SmallBusiness

CGIDir

Navigation

Search

Search by Category

Tutorials

Home

Guides

Beginner

Article

Using Perl and Regular Expressions to Process HTML Files - Part 3


	3.0/5.0 (5 votes total)
	Rate:

August 27, 2007

In Part 1 we had a quick look at what Perl and regular expressions are, and introduced the idea of using them to process HTML files. In Part 2 we developed a Perl script to process a single HTML file. In this part we'll look at how to process multiple files.

The script we looked at in Part 2 (script1.pl - repeated below for convenience) has one major drawback, making it unusable in real terms: the name of the web page (HTML file) that the script processes is hard coded into the script itself. For the script to be useful, we need to be able to run it on any web page. Changing the script so that it can do this is fairly straightforward.
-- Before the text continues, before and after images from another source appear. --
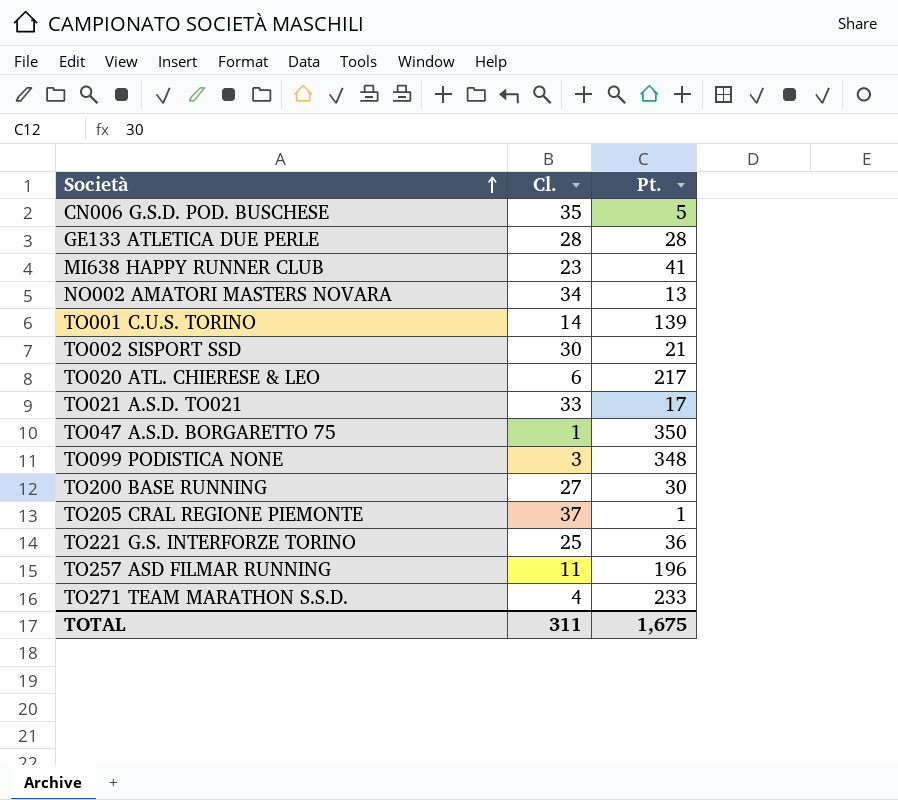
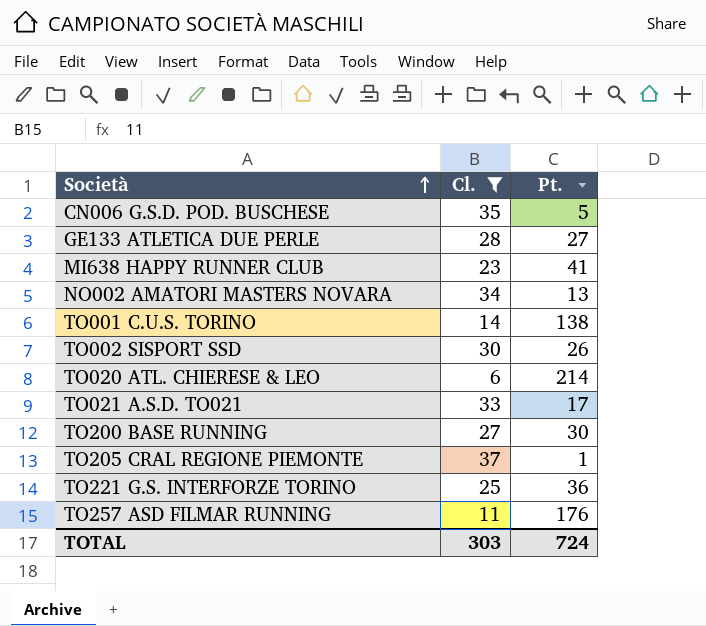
filter: none -> Cl. >= 6
GE133 ATLETICA DUE PERLE | Pt.: 28 -> 27
TO001 C.U.S. TORINO | Pt.: 139 -> 138
TO002 SISPORT SSD | Pt.: 21 -> 26
TO020 ATL. CHIERESE & LEO | Pt.: 217 -> 214
TO257 ASD FILMAR RUNNING | Pt.: 196 -> 176
TOTAL | Cl.: 311 -> 303
TOTAL | Pt.: 1,675 -> 724

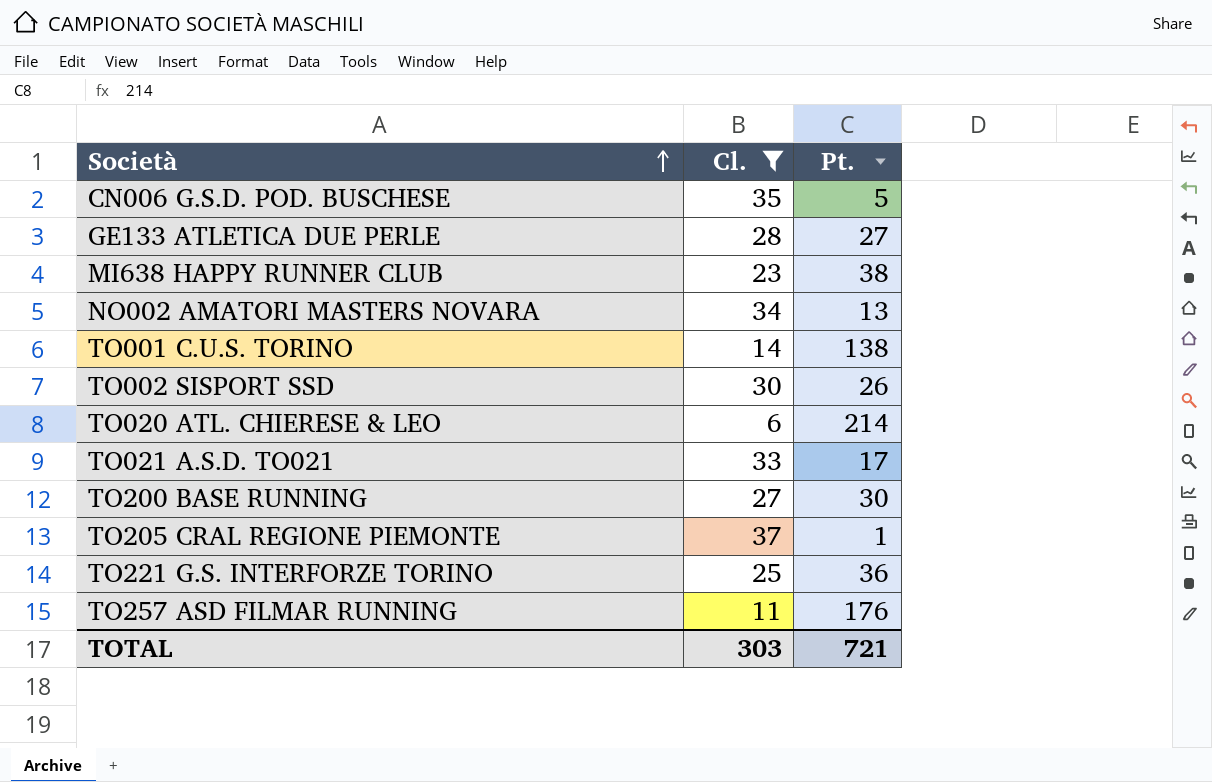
MI638 HAPPY RUNNER CLUB | Pt.: 41 -> 38
TOTAL | Pt.: 724 -> 721

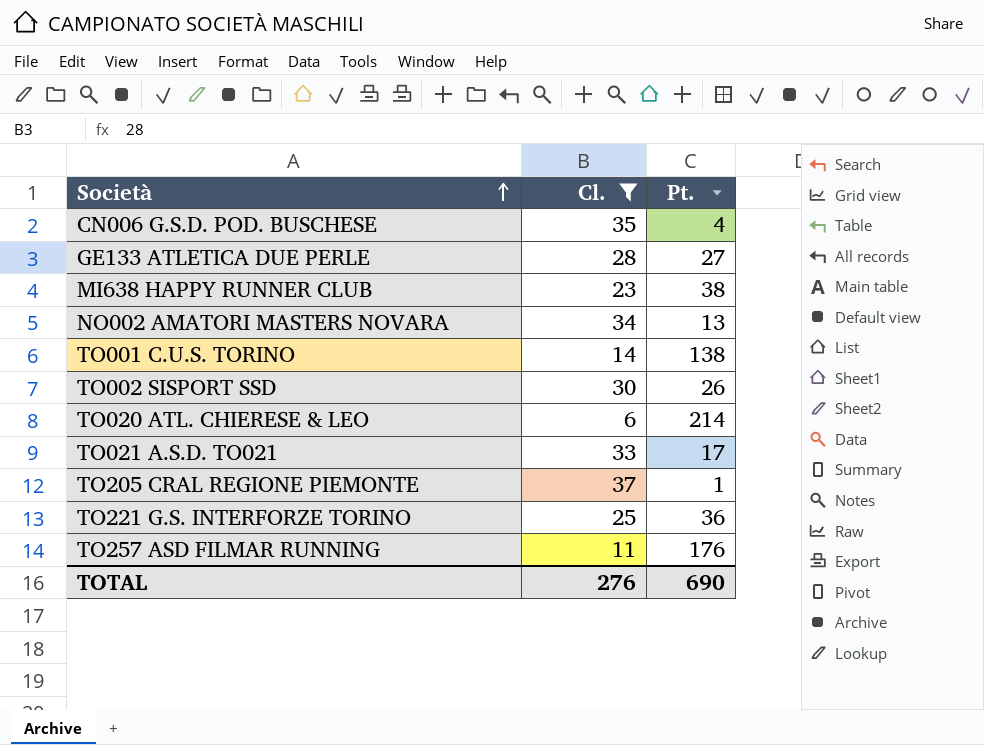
row TO200 BASE RUNNING: 27 | 30 -> none
CN006 G.S.D. POD. BUSCHESE | Pt.: 5 -> 4
TOTAL | Cl.: 303 -> 276
TOTAL | Pt.: 721 -> 690

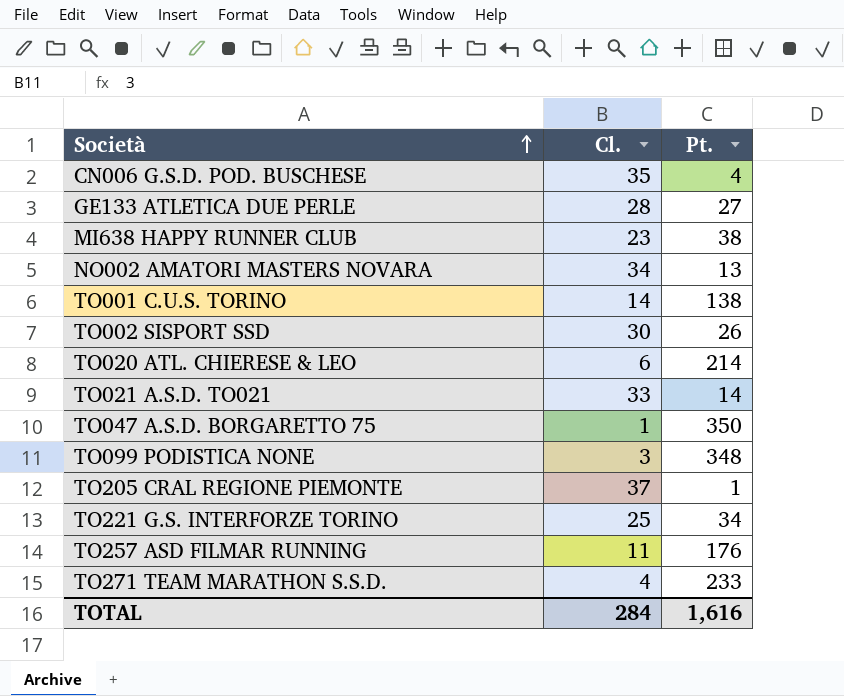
filter: Cl. >= 6 -> none
TO021 A.S.D. TO021 | Pt.: 17 -> 14
TO221 G.S. INTERFORZE TORINO | Pt.: 36 -> 34
TOTAL | Cl.: 276 -> 284
TOTAL | Pt.: 690 -> 1,616

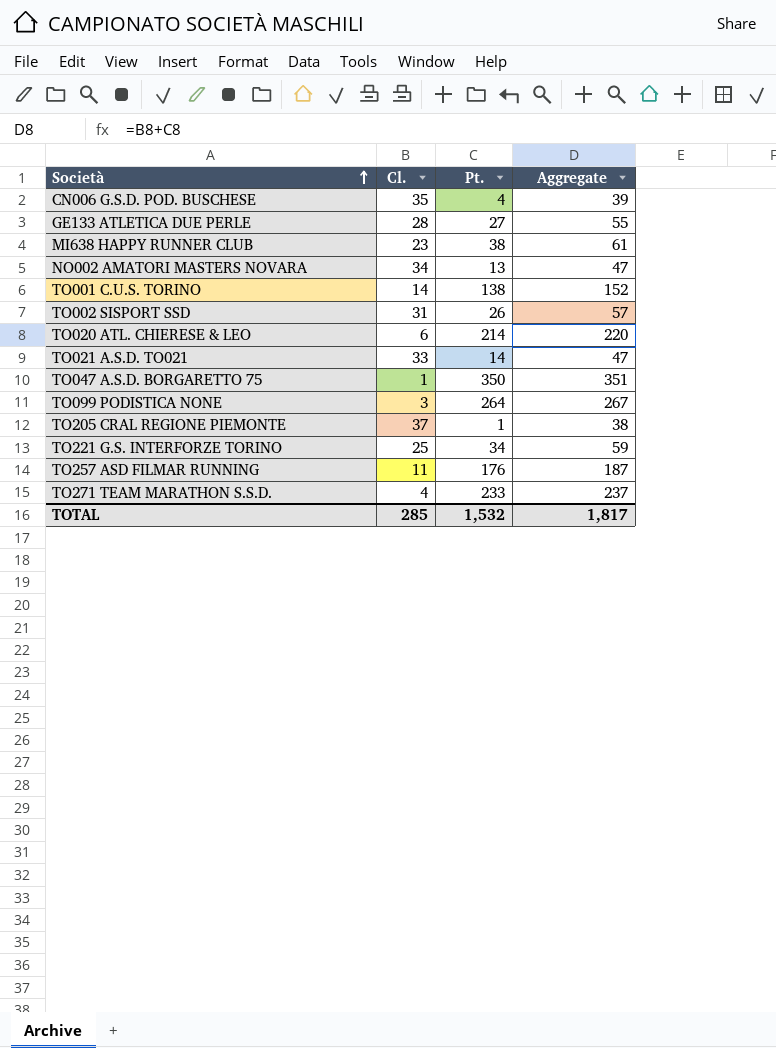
column Aggregate | formula: none -> [Cl.] + [Pt.]
TO002 SISPORT SSD | Cl.: 30 -> 31
TO099 PODISTICA NONE | Pt.: 348 -> 264
TOTAL | Cl.: 284 -> 285
TOTAL | Pt.: 1,616 -> 1,532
Below, I've given two scripts: script1.pl, which was our original script from Part 2, and script2.pl, which is a new script that will process a list of files.

Note: Due to display considerations, in the example code shown in this article, square brackets '[..]' are used in HTML/script tags instead of angle brackets '<..>'.

script1.pl

1 open (IN, "file1.htm");
2 open (OUT, ">new_file1.htm");
3 while ($line = [IN]) {
4 $line =~ s/[h1]/[h1 class="big"]/;
5 (print OUT $line);
6 }
7 close (IN);
8 close (OUT);

script2.pl

1 foreach $file (@ARGV) {
2 rename $file, "$file.bak";
3 open (IN, "<$file.bak");
4 open (OUT, ">$file");
5 while ($line = [IN]) {
6 $line =~ s/[h1]/[h1 class="big"]/;
7 (print OUT $line);
8 }
9 close IN;
10 close OUT;
11 }

Before looking at each line of the script in detail, let’s just quickly establish what script2.pl does. Well, it processes one or more files entered at the command line prompt (for example, the MS-DOS prompt) and then, for each file entered, the script initially makes a backup copy before changing every occurrence of [h1] to [h1 class="big"].

A few quick definitions:

Variable A temporary storage place for a value. In the above script, $file is a variable. The filename file1.htm, which will be entered at the command line prompt, is a value that will be temporarily stored in that variable when the script is run.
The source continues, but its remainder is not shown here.